Vol. 11 #07: Thursday, January 26, 2006
Calgary's News & Entertainment Weekly
FFWD Weekly
THEATRE
by JANE McCULLOUGH
Hitting the highway with Chekhov
Mansel Robinson’s road play stretches the definition of political theatre
>>PREVIEW
PICKING UP CHEKHOV
Alberta Theatre Projects
playRites Festival
Written by Mansel Robinson
Runs January 26 to March 4
Martha Cohen Theatre
(Epcor Centre)

One of the benefits of the PlayRites festival is the process that a play goes through to arrive at its final destination. The playwright, director, dramaturge, actors and technicians all get to sit with a work, in one form or another, for an extended period of time before a full production of it hits the stage of the Martha Cohen Theatre.

For Mansel Robinson and his new play, Picking Up Chekhov, that process has lasted a little longer than usual.

Going back five years to some initial notes – from which Robinson admits almost nothing has survived in the final version – to the first public reading that took place in Saskatchewan a couple of years ago, this play has enjoyed a slow evolution, and one that its director, D.D. Kugler, has also been involved in. Robinson points out that, while working on a play with the same director for a long period of time is not a common experience, it’s beneficial in refining it.

"You’re swimming through darkness and trying to find out what the story really is," says Robinson. "Vanessa (Porteous, the production dramaturge) says (Kugler and I) have a shorthand that allows us to make certain decisions fairly quickly. It’s a relationship. It’s not just about the work, it’s about how we can talk to each other and understand each other."

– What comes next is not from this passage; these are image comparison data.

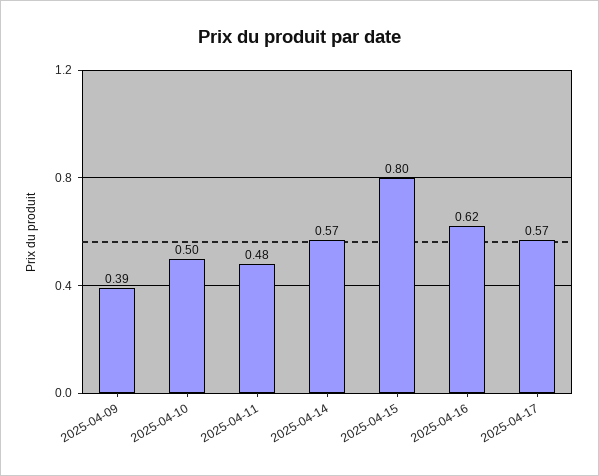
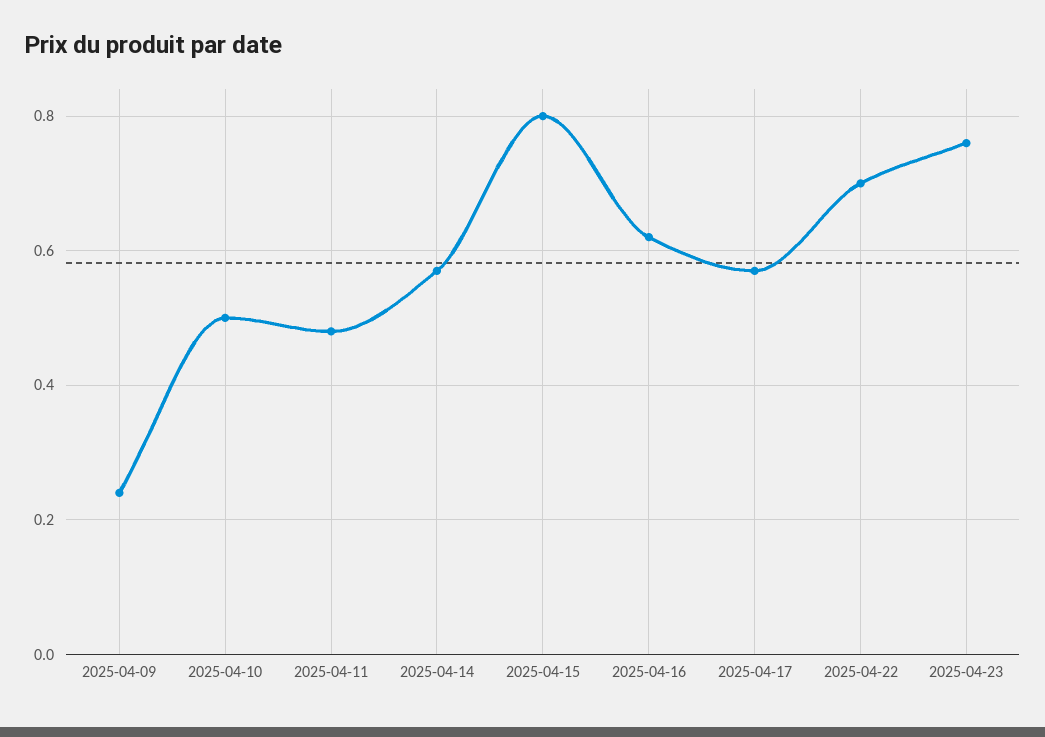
2025-04-09: 0.39 -> 0.25
2025-04-22: none -> 0.7
2025-04-23: none -> 0.75

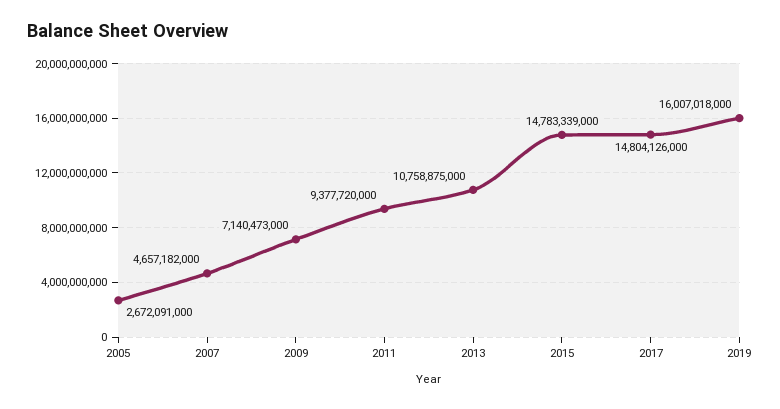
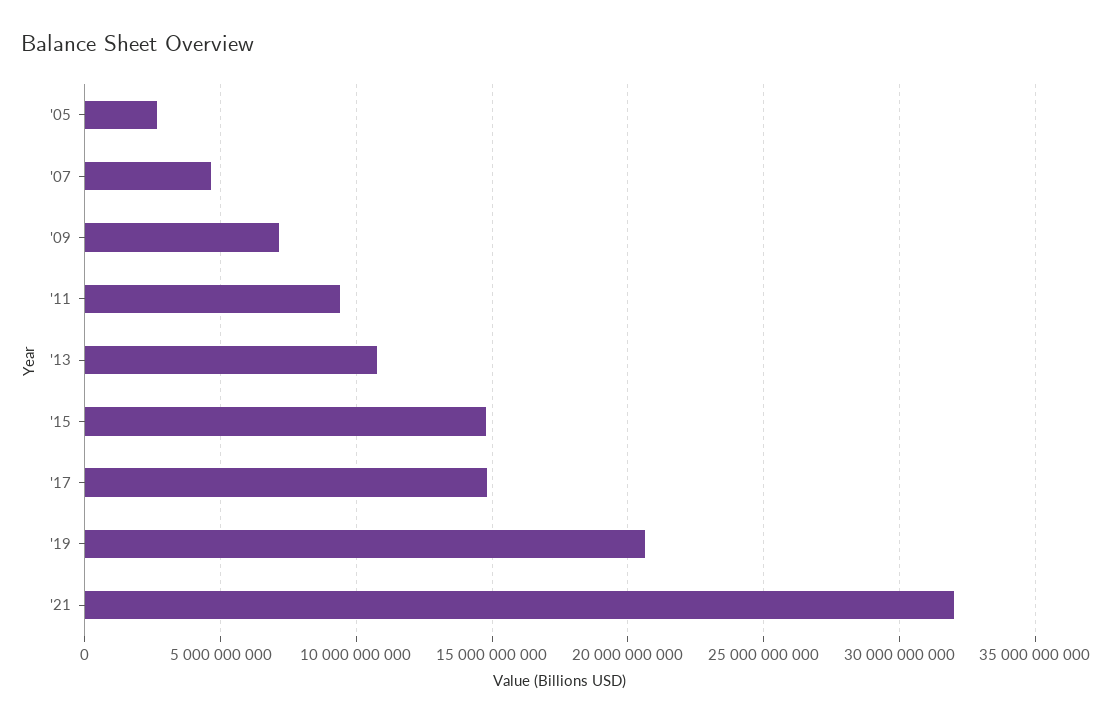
2019: 16007018000 -> 20500000000
'21: none -> 32000000000

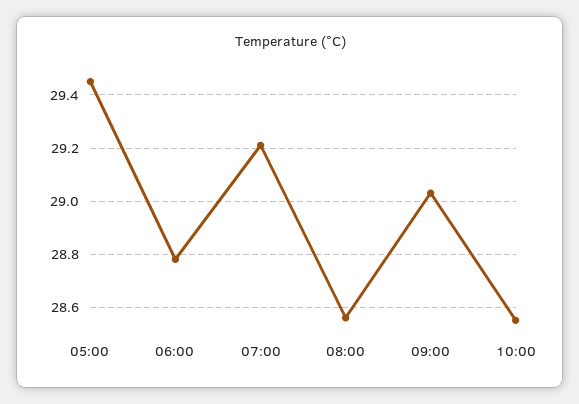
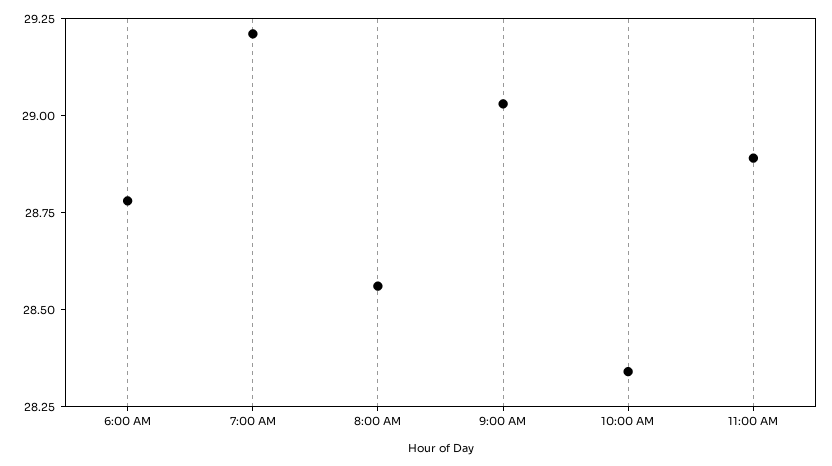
05:00: 29.45 -> none
10:00: 28.55 -> 28.35
11:00 AM: none -> 28.9

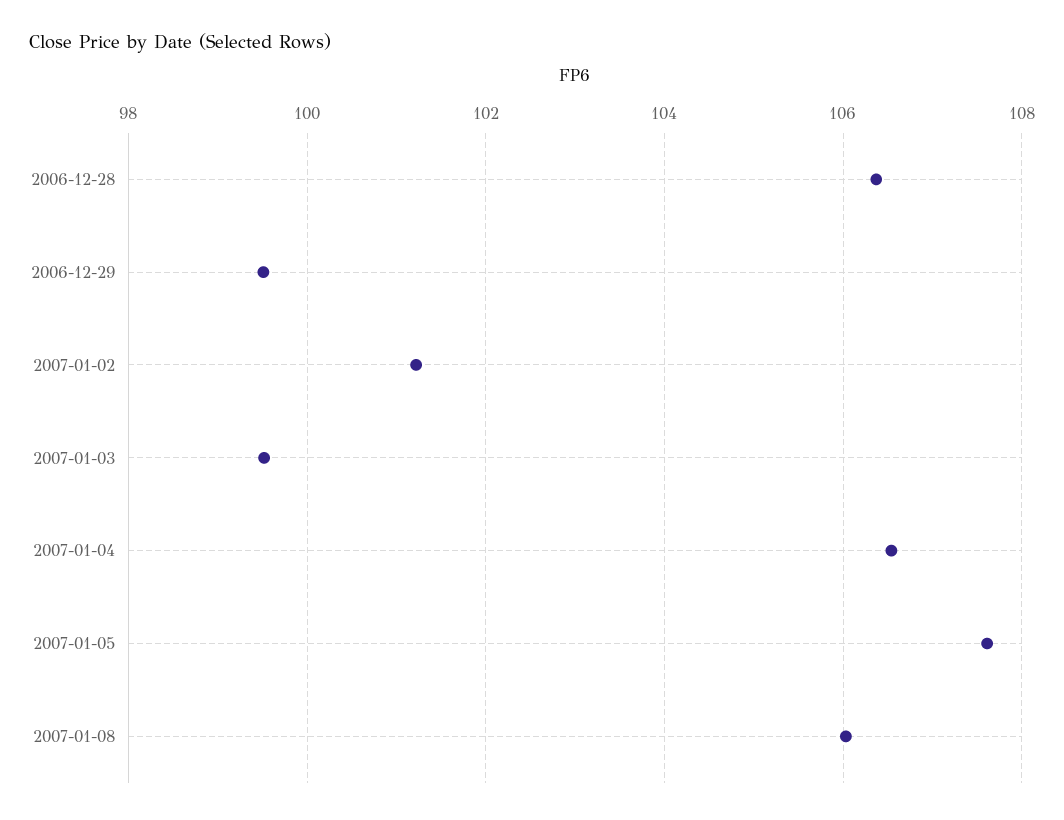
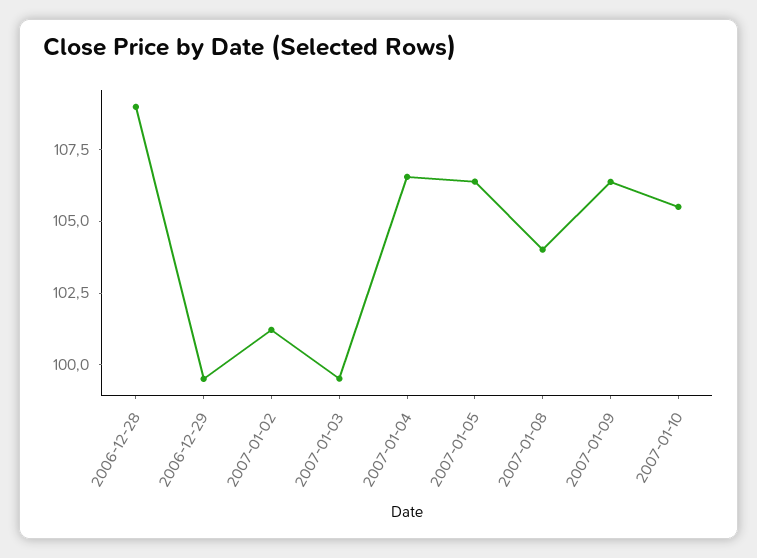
2006-12-28: 106.4 -> 109
2007-01-05: 107.6 -> 106.5
2007-01-08: 106 -> 104
2007-01-09: none -> 106.5
2007-01-10: none -> 105.5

With family at its core, Picking up Chekhov revolves around relationships, both conventional and mysterious, established and innocent. A mother listens patiently and nervously as an investigator provides her with the details of a road trip between her daughter, her soon-to-be ex-husband and a hitchhiker named Chekhov. Witnesses provide their observations, speculations and perceptions of the precise yet haphazard events that occur between departure and journey's end – Chekhov's hometown – where a young stranger awaits. An absorbing tale that starts at the finish, Robinson’s play is filled with apprehension, humour and violent wit.

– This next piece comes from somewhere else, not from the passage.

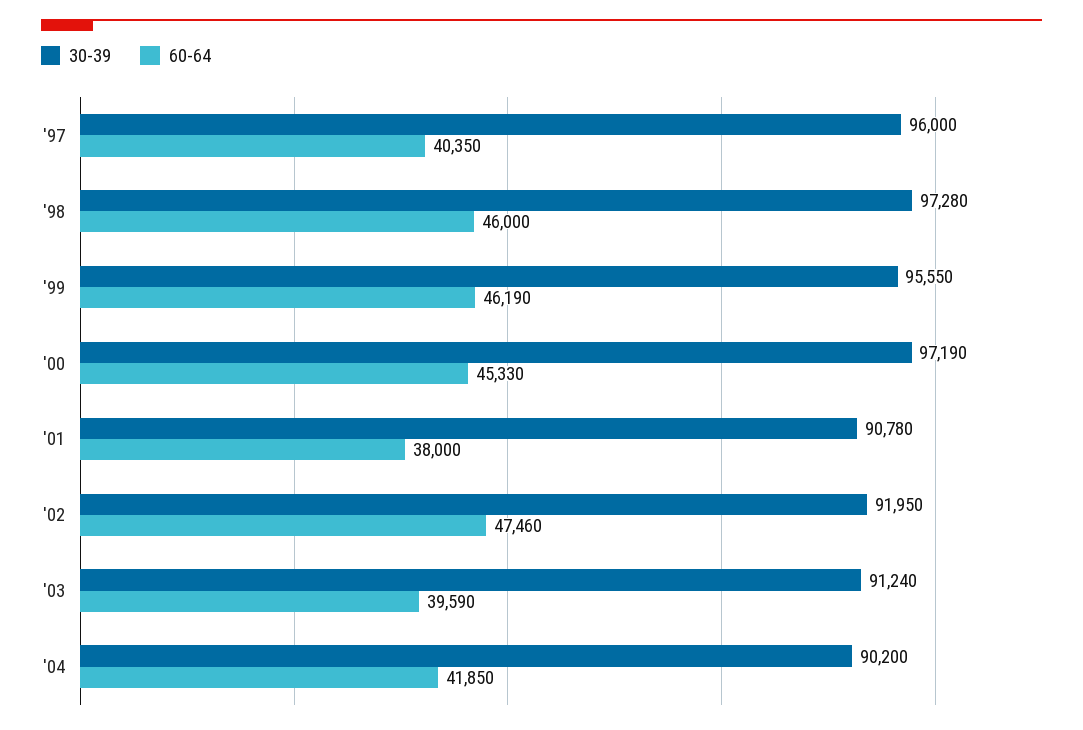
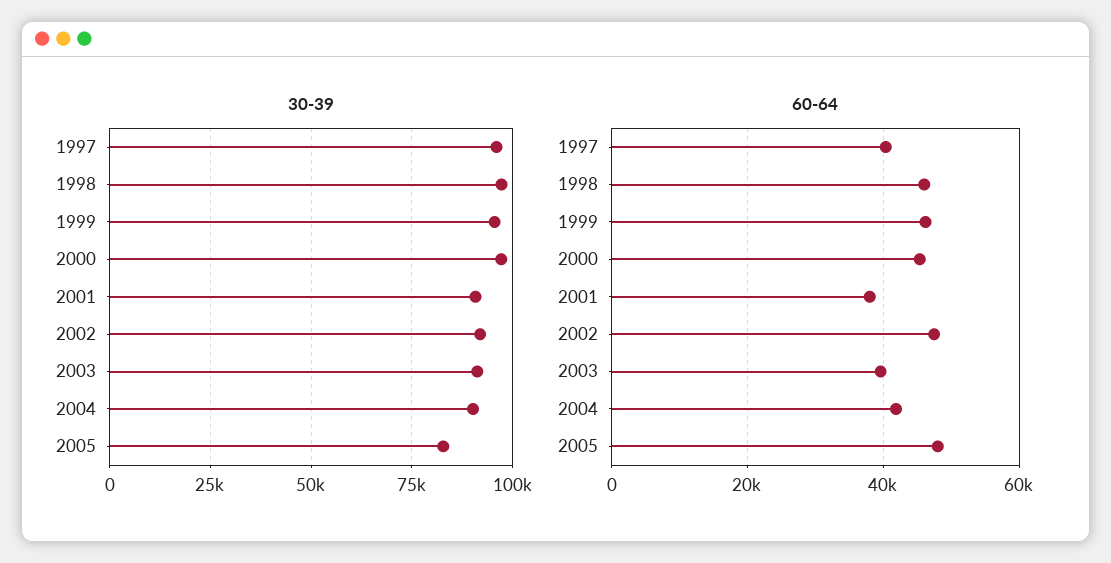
30-39, 2005: none -> 82500
60-64, 2005: none -> 48000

"One of those things that started to emerge from all of those voices (in the play) was that they all had a story to tell of their own," says Robinson, who reveals a fondness for the ordinary nature of his witness characters.

"Again, one thing I like about the theatre is that (it’s) a community – and not just the actors, techs, writers and stuff, but the audience as well. And we watch it as a community and so there’s something nicely socialist about that that I respond to."

Robinson experienced controversy earlier in his career when he was essentially fired during the development of his piece Spitting Slag at Toronto’s Canadian Stage Company because the theatre administration felt that the material was inappropriate for its intended audience. His other plays, including Downsizing Democracy, The Heart As It Lived (produced at ATP’s 1997 playRites Festival) and Collateral Damage, are connected to politics or cohabit with political thoughts, Robinson’s idea of what comprises a political piece of theatre differing slightly from the common definition.

"I think all plays are political because they’re all based on a value system or a value judgment or a set of priorities," he says. "But what has been considered a political play is (one in which) you deal with characters with left-wing ideas or working-class characters."

Sometimes our need to categorize art can marginalize it and the artists who are creating it. While theatre is no exception, Robinson points out that you can be more obvious about its politics depending on where a play is set and how its ideas are presented. Ultimately, though, it goes back to relationships and reflecting those larger interactions we have as citizens of a society in the more intimate associations with our friends and neighbours.

"I like writing about power," says Robinson. "I tend to locate it, or start it, in the family, which is a power structure as well. Where I get grumpy about that marginalization is (when) certain critics don’t really listen to the characters, they think that it is only the playwright using them as mouthpieces, and I think that’s an easy way not to deal with the ideas, emotions or story at hand. At the same time, I like it because I like writing openly about politics. It’s fun and you’ve always got characters you disagree with and those are the most fun to write about, because they’re always coming up with better arguments. It’s a nice struggle."

Picking Up Chekhov is captivating in the way it presents and challenges the notions of family and home. "This one doesn’t feel like a political play to me, except there’s a bunch of so-called nobodies in it who are important and they can’t and shouldn’t be dismissed," says Robinson. "There’s something political about that. It starts to stretch the way the word has been used."